- _Available data_:
-=-=-

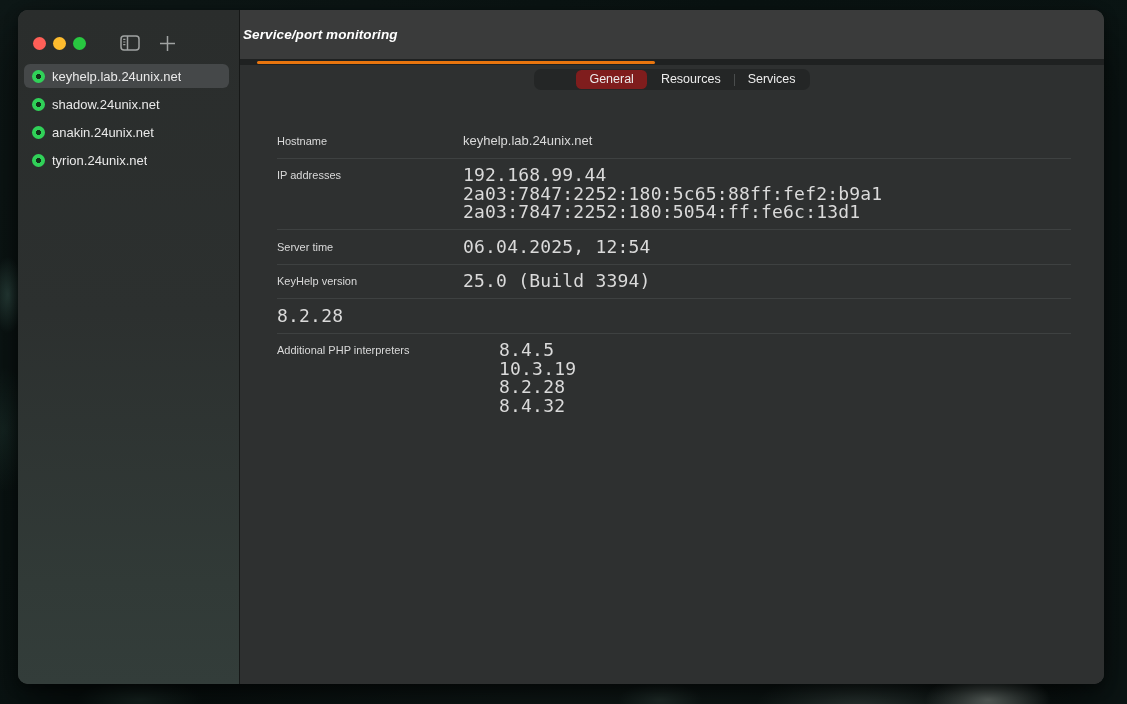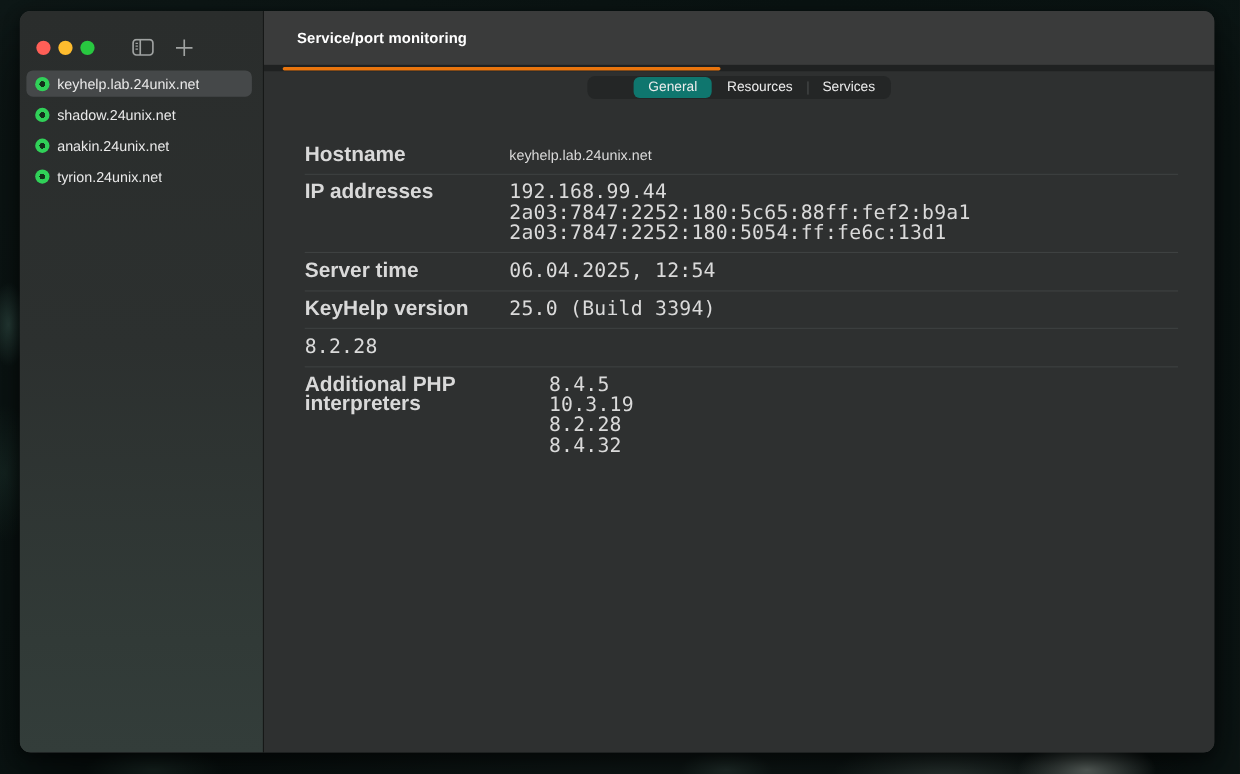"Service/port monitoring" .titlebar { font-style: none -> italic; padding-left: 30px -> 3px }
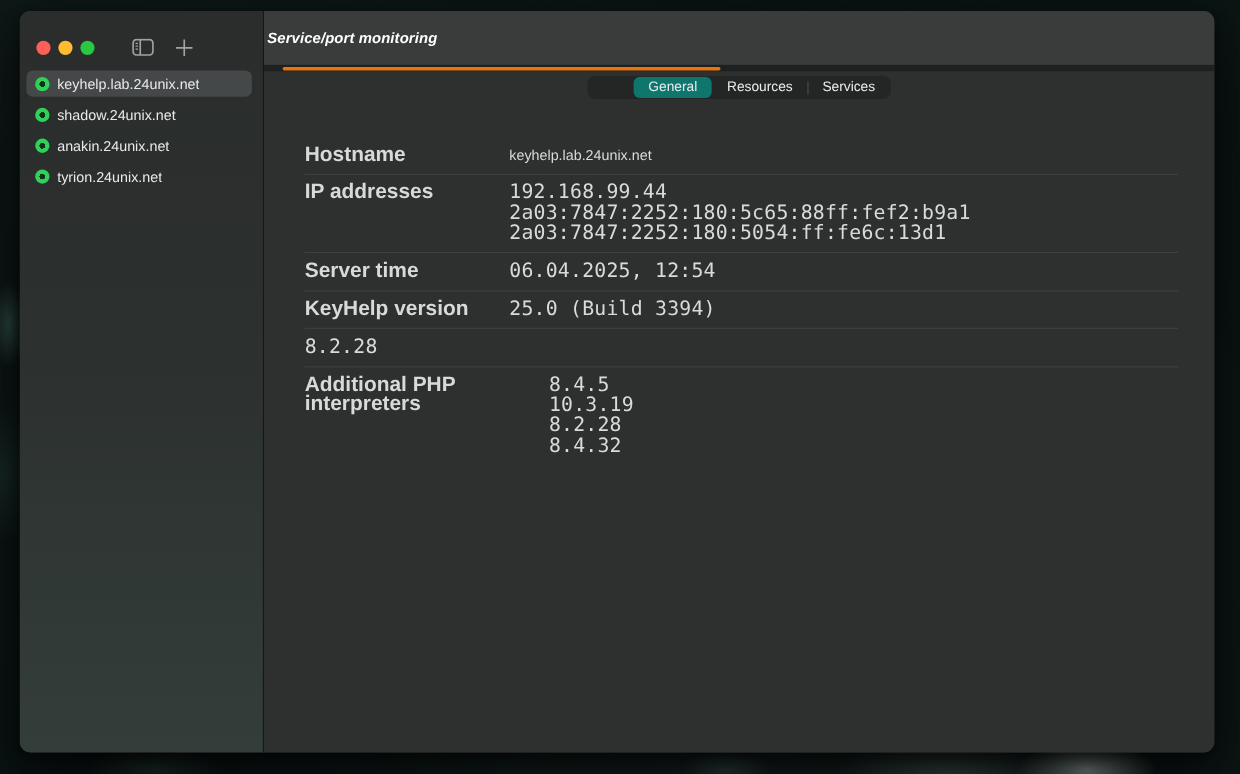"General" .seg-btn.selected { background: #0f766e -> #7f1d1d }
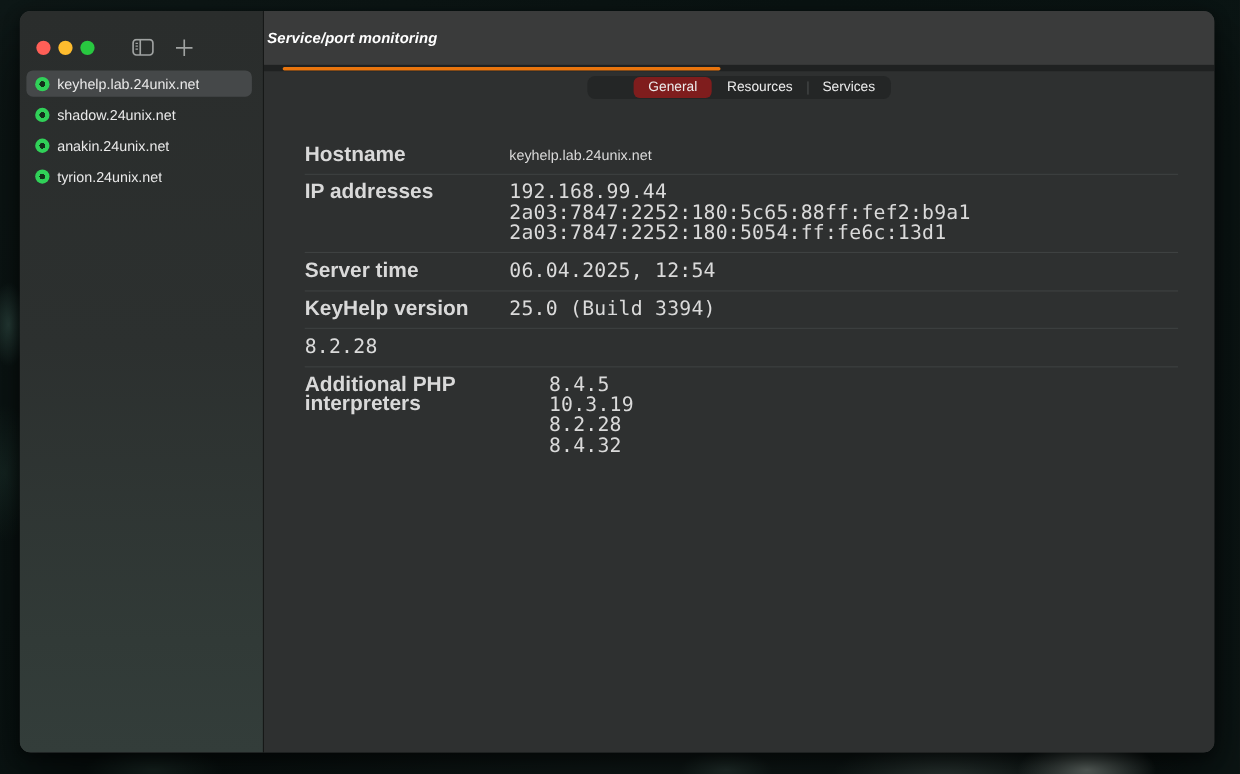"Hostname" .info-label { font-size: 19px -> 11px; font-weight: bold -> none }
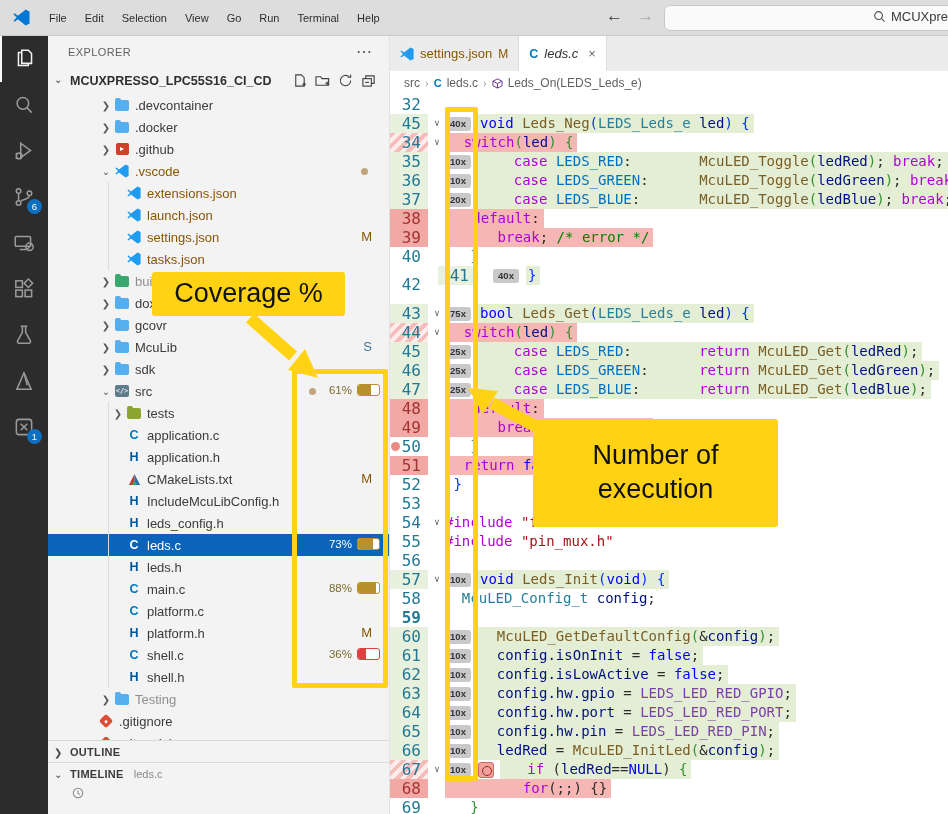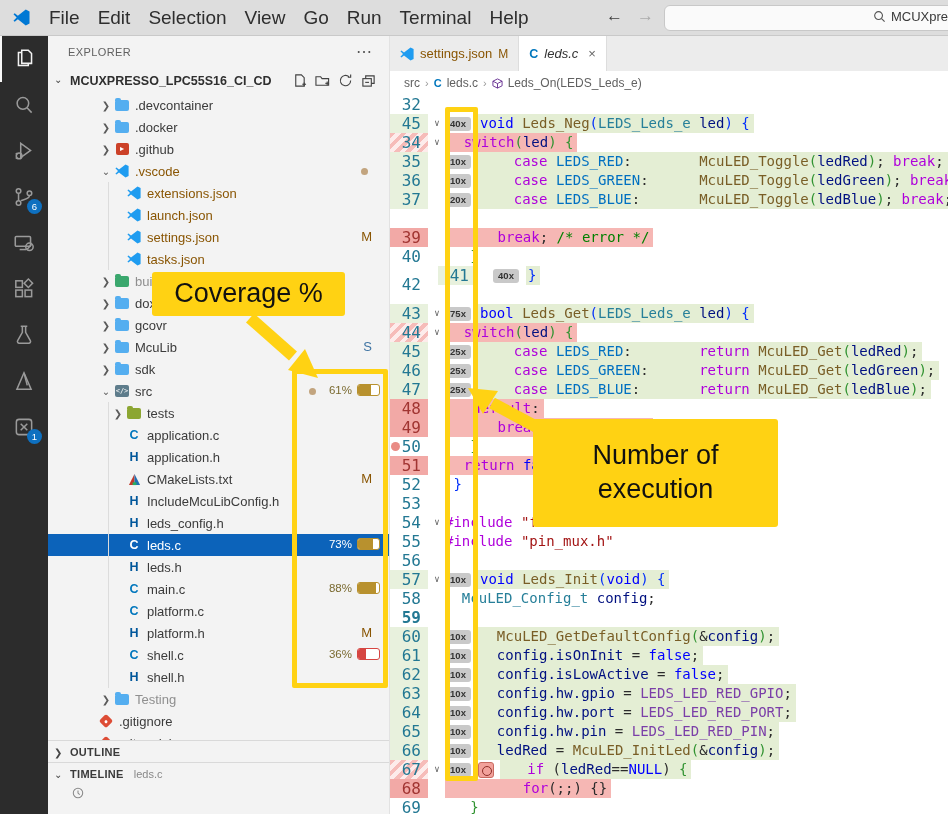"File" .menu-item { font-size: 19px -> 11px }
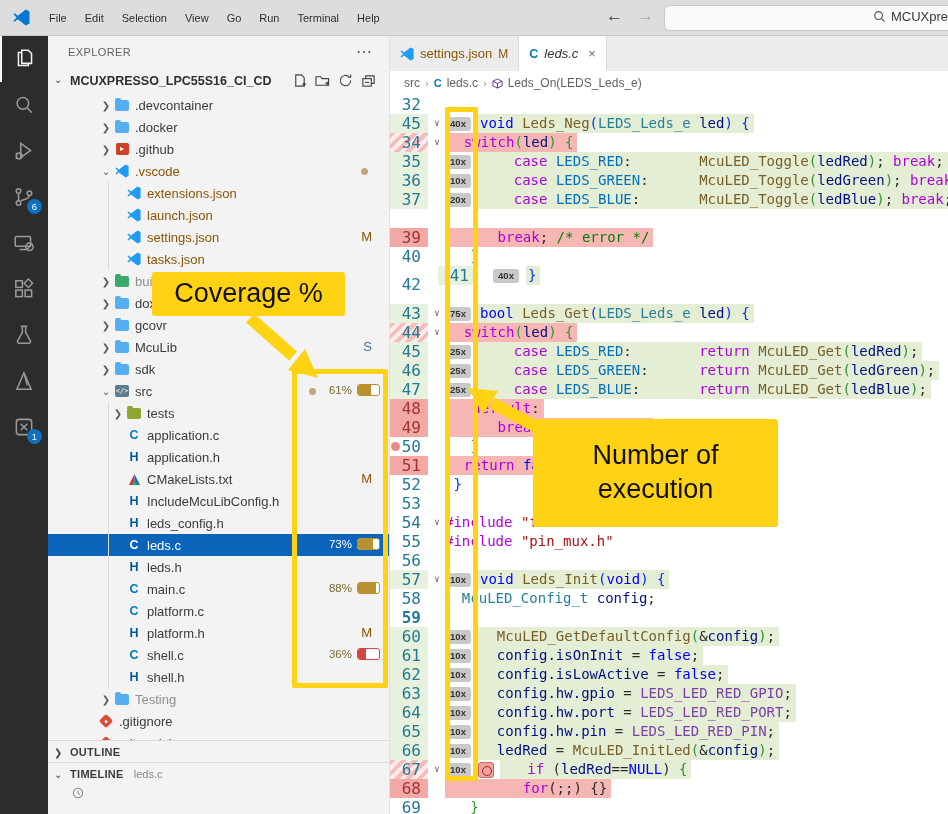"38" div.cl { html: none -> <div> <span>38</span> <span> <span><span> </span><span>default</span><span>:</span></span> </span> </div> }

-=-=-

- _Required action_:
An image-free, exact version of the listing above is required.

- _The completed task_:
"Service/port monitoring" .titlebar { font-style: none -> italic; padding-left: 30px -> 3px }
"General" .seg-btn.selected { background: #0f766e -> #7f1d1d }
"Hostname" .info-label { font-size: 19px -> 11px; font-weight: bold -> none }
"File" .menu-item { font-size: 19px -> 11px }
"38" div.cl { html: none -> <div> <span>38</span> <span> <span><span> </span><span>default</span><span>:</span></span> </span> </div> }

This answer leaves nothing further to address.